# Strings

Python strings are **immutable** (like Java) which means they cannot be changed after they are created.


## Creating a String
can use **either single quotes or double quotes**

In [1]:
# Single word
'hello'
# We can also use double quote
"String built with double quotes. Isn't it!!"

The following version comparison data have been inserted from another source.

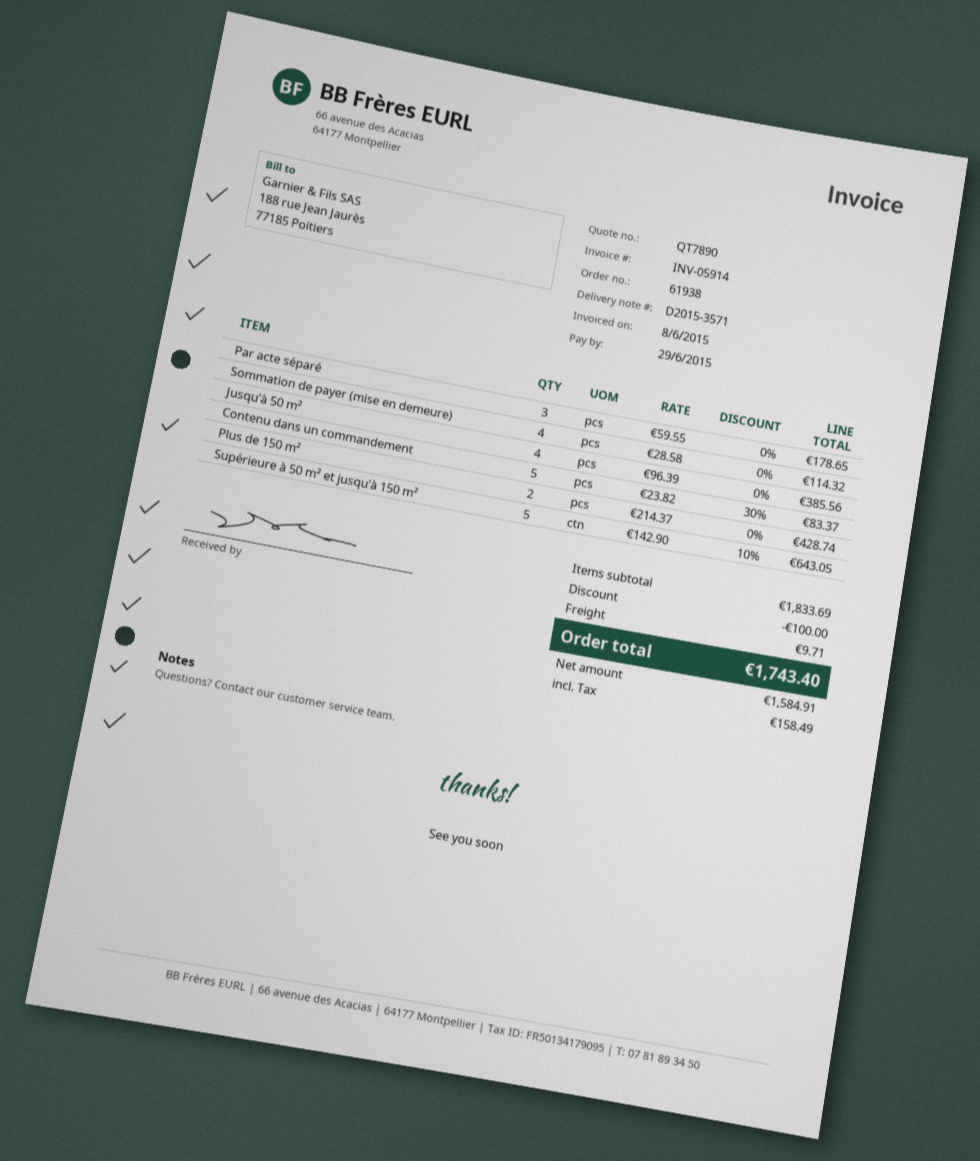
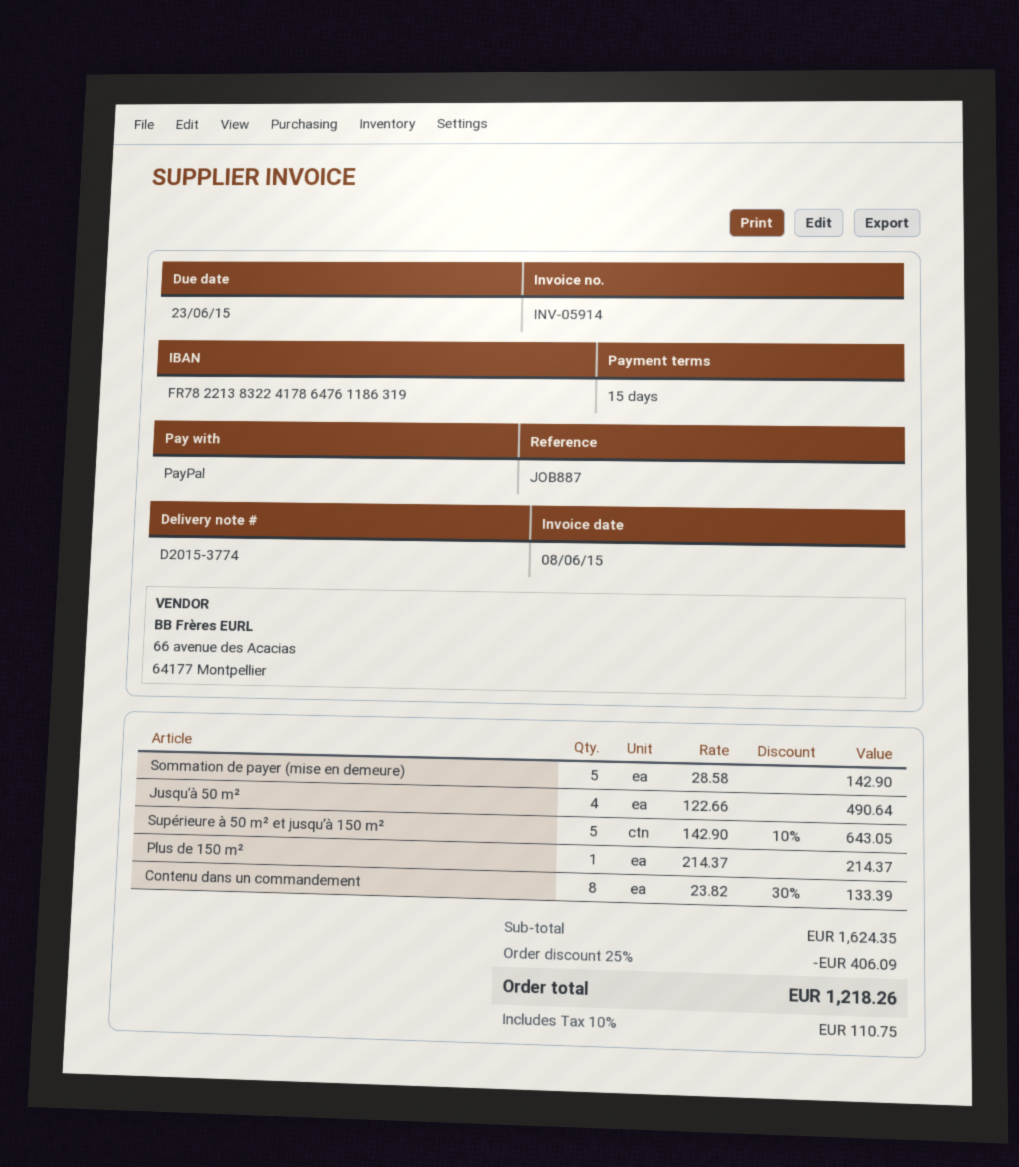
delivery note number: D2015-3571 -> D2015-3774
due date: 2015-06-29 -> 2015-06-23
Par acte séparé: 3 x 59.55 = 178.65 -> none
Sommation de payer (mise en demeure): 4 x 28.58 = 114.32 -> 5 x 28.58 = 142.90
Jusqu’à 50 m²: 4 x 96.39 = 385.56 -> 4 x 122.66 = 490.64
Contenu dans un commandement: 5 x 23.82 - 30% = 83.37 -> 8 x 23.82 - 30% = 133.39
Plus de 150 m²: 2 x 214.37 = 428.74 -> 1 x 214.37 = 214.37
subtotal: 1833.69 -> 1624.35
discount: 100.00 -> 406.09
shipping: 9.71 -> none
tax: 158.49 -> 110.75
total: 1743.40 -> 1218.26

#String literals inside triple quotes, """" or ''', can span multiple lines of text.
"""Multiple
Line
String"""

'Multiple\nLine\nString'

In [4]:
# Assign s as a string
s = 'Hello World'

In [5]:
len(s)

11

In [6]:
# Show first element (in this case a letter)
s[0]

'H'

In [7]:
s[1]

'e'

## String Slicing

We can use a <code>:</code> to perform *slicing* which grabs everything up to a designated point. For example:
![image.png](attachment:image.png)

In [8]:
# after first character to the length of s which is len(s)
s[1:]

'ello World'

In [9]:
# Note that there is no change to the original s
s

'Hello World'

In [10]:
# Grab everything UP TO the 3rd index
s[:3]

'Hel'

In [11]:
# Grab everything, but go in step sizes of 2
s[::2]

'HloWrd'

In [12]:
# We can use this to print a string backwards
s[::-1]

'dlroW olleH'

## String Immutability
It's important to note that strings have an important property known as *immutability*. This means that once a string is created, the elements within it can not be changed or replaced. For example:

In [25]:
s

'Hello World'

In [26]:
# Let's try to change the first letter to 'x'
s[0] = 'x'

TypeError: 'str' object does not support item assignment

Notice how the error tells us directly what we can't do, change the item assignment!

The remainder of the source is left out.